Включение «Лотты в Веймаре» в русское издание «Интернациональной литературы» я всецело приветствую. Но обстоятельства таковы, что из-за обширного путешествия за океан и литературной подготовки к нему мне придется на более или менее длительное время прервать работу над романом, который готов примерно наполовину. <…> На данный момент было бы мало смысла в том, чтобы посылать Вам его начало. Но со временем я отправлю Вам машинописный вариант или 75 гранки немецкого оригинала.
Таким образом, в Москву снова отправился вежливо-обтекаемый отказ на фоне сообщения об очередной, уже четвертой по счету поездке в Америку. Но с другой стороны, именно контакты Томаса Манна в высших сферах американского общества делали его все более интересным для советских кураторов. Некоторым утешением для адресатов могло быть и то, что писатель послал им неоконченный роман «Признания авантюриста Феликса Круля», вышедший в издательстве «Керидо».

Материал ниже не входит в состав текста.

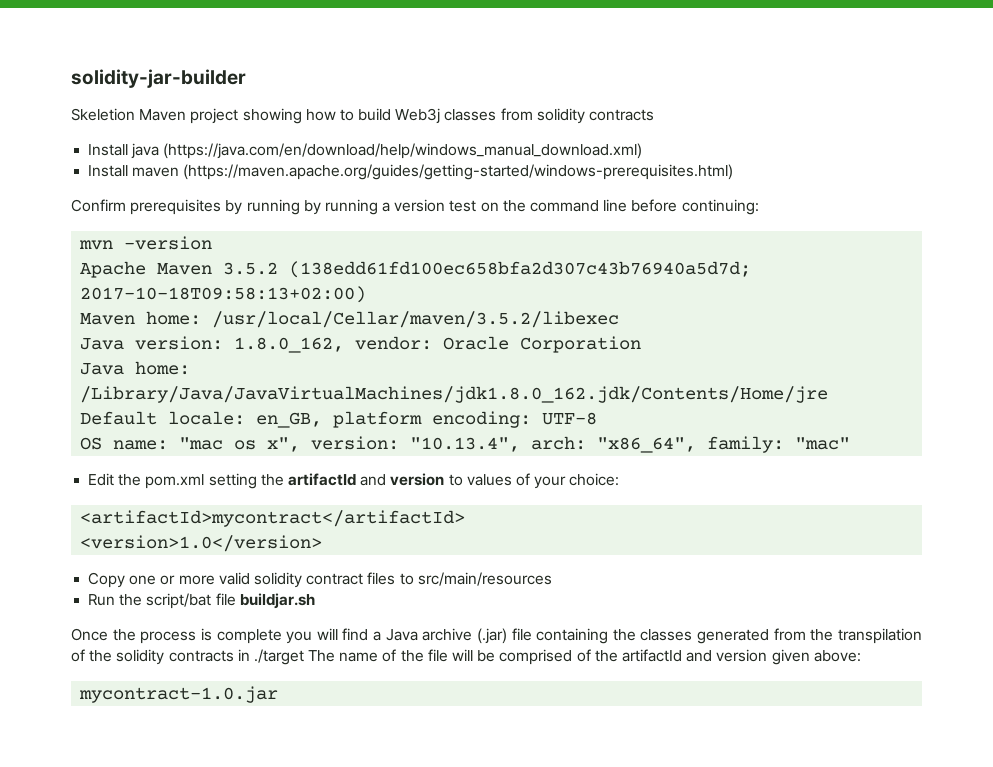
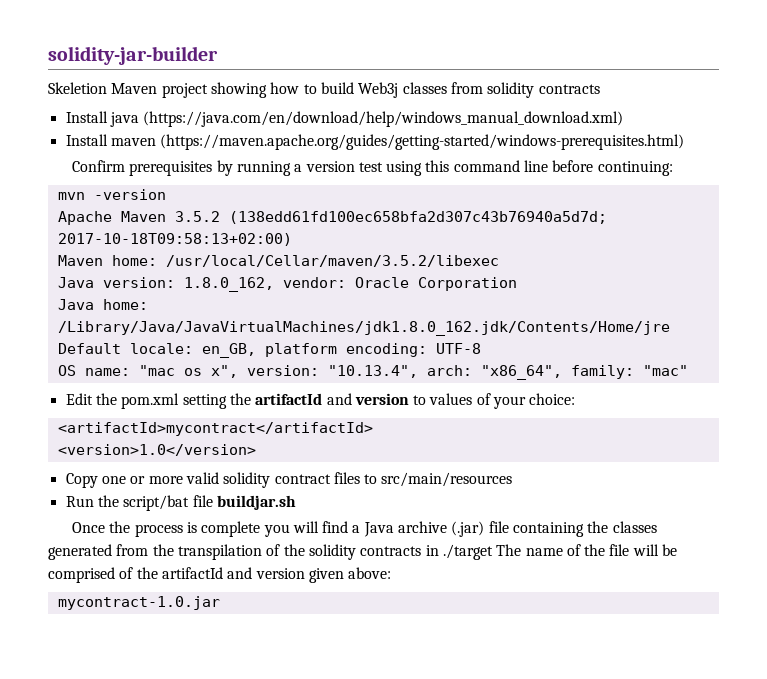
- Confirm prerequisites by running by running a version test on the command line before continuing:
+ Confirm prerequisites by running a version test using this command line before continuing:

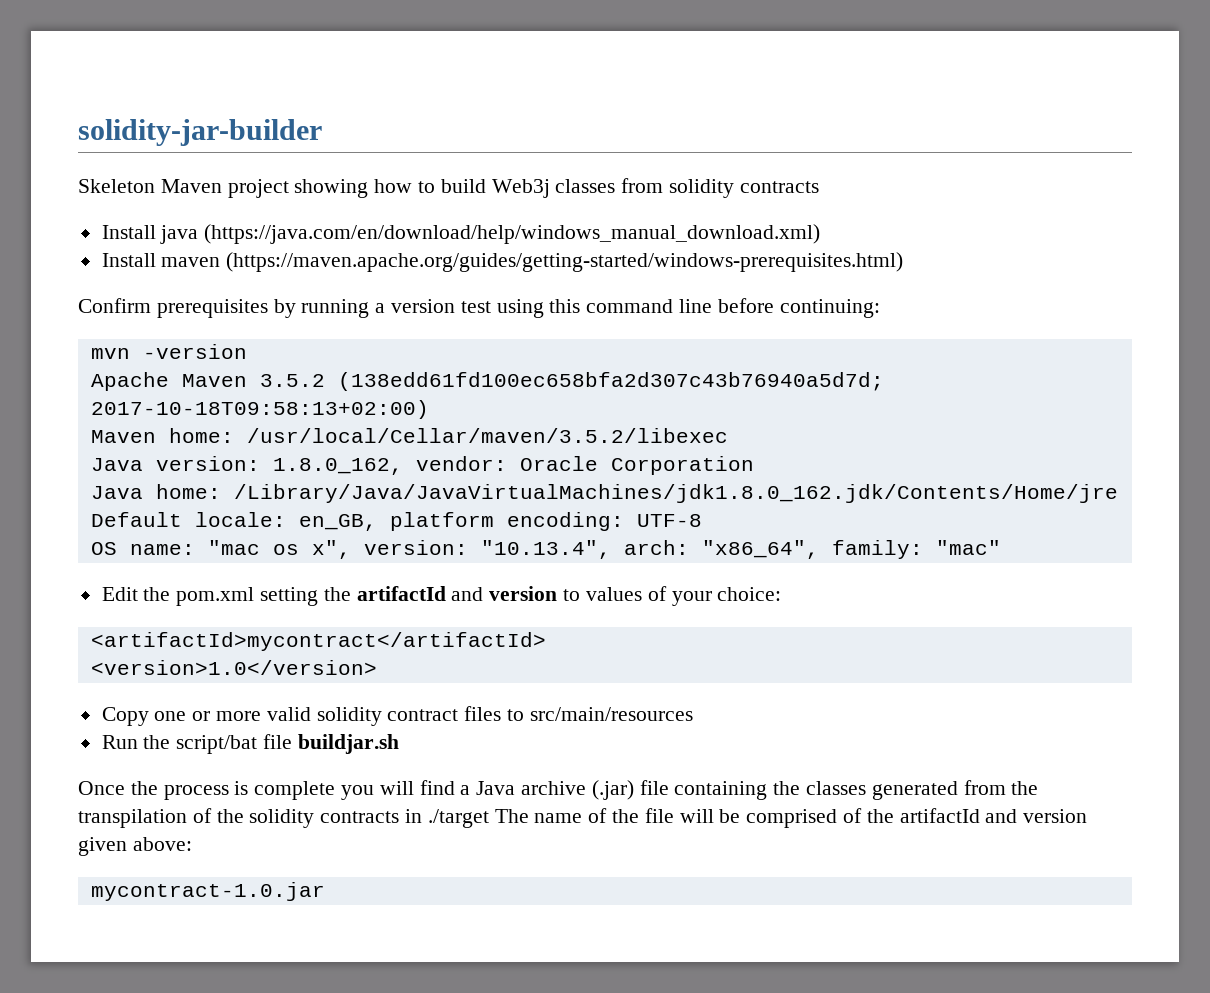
- Skeletion Maven project showing how to build Web3j classes from solidity contracts
+ Skeleton Maven project showing how to build Web3j classes from solidity contracts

Лекционное турне Томаса Манна, начавшееся в феврале 1938 года, проходило в пятнадцати городах Соединенных Штатов – от восточного побережья через Средний запад до Калифорнии. Оно имело важные последствия для дальнейшего периода его жизни. Писатель завязал очередные знакомства во влиятельных кругах и решил вскоре окончательно переехать в США. Начало путешествия прошло под знаком политического кризиза, итогом которого стало присоединение Австрии к Германской империи в марте 1938 года. С 1933 года Томас Манн с особой горечью регистрировал провалы в политике западных демократий. «Трусливая и холодная болтовня Идена в нижней палате, – записал он 17 февраля 1938 года на борту океанского лайнера. – Ужасно. Последствия для Праги?»[126][127]
21 февраля газета «Нью Норк пост» сообщала: «Отчасти из-за качки на море, отчасти из-за вчерашней речи Гитлера д-р Томас Манн, немецкий писатель в изгнании, не совсем твердо стоял на ногах, прибыв сегодня на лайнере “Королева Мэри”, чтобы выступить с докладом “О грядущей победе демократии”. <…> Когда один из интервьюеров намекнул на то, что “фашизм производится на свет коммунизмом”, д-р Манн ответил: “Это ложь”, однако не стал далее развивать эту тему»[128].
Намек журналиста и ответ Томаса Манна составляют, в сущности, политическое содержание его поездки с лекциями. В то время как СССР старался укрепить свой имидж антифашистской державы, в США был распространен обратный взгляд на вещи. Широкие слои общества были настроены видеть в фашизме и национал-социализме надежную защиту от коммунистической опасности. Это имиджевое преимущество национал-социалистов в глазах «буржуазного мира» Томас Манн намеревался развенчать. Еще во времена своего вынужденного молчания, 15 ноября 1935 года, он писал брату Генриху о том, как важно и полезно внушать «буржуазному миру», что фашизм является лишь «западной формой большевизма» и что ждать от него нечего. Теперь он подготовил на эту тему обширный доклад для американской публики, в котором Советский Союз и его идеология занимали существенное место.
В докладе «О грядущей победе демократии» говорилось, что национал-социализм «в решающем отношении, а именно в экономическом, <…> является не чем иным, как большевизмом. Это враждующие братья, – продолжал Томас Манн, – из которых младший практически всему научился у старшего, русского, – но только не моральному аспекту; ибо его [младшего брата] социализм морально ненастоящий, ложный и циничный, но в экономическом действии он сводится к тому же, что и большевизм»[129].
Сведущую в политике аудиторию такие аргументы определенно не могли убедить. При всем сходстве экономических систем, именно в этом пункте между СССР и Третьим рейхом имелось важное различие: в нацистском государстве не был принципиально отменен институт частной собственности. Еще менее убедительным представляется рассуждение о морали. Можно было бы предположить, что миротворческая риторика Советов так впечатлила Томаса Манна, что в докладе он искренне назвал СССР миролюбивой державой. По его мнению, эта деятельность СССР означала усиление демократии и, таким образом, давала ему моральное преимущество. Но что он имел в виду, говоря о моральном аспекте, которому национал-социализм не научился у своего советского «брата», писатель так и не пояснил. Тему массового террора в СССР – области, в которой «братья» нисколько друг другу не уступали, – Томас Манн деликатно обошел молчанием.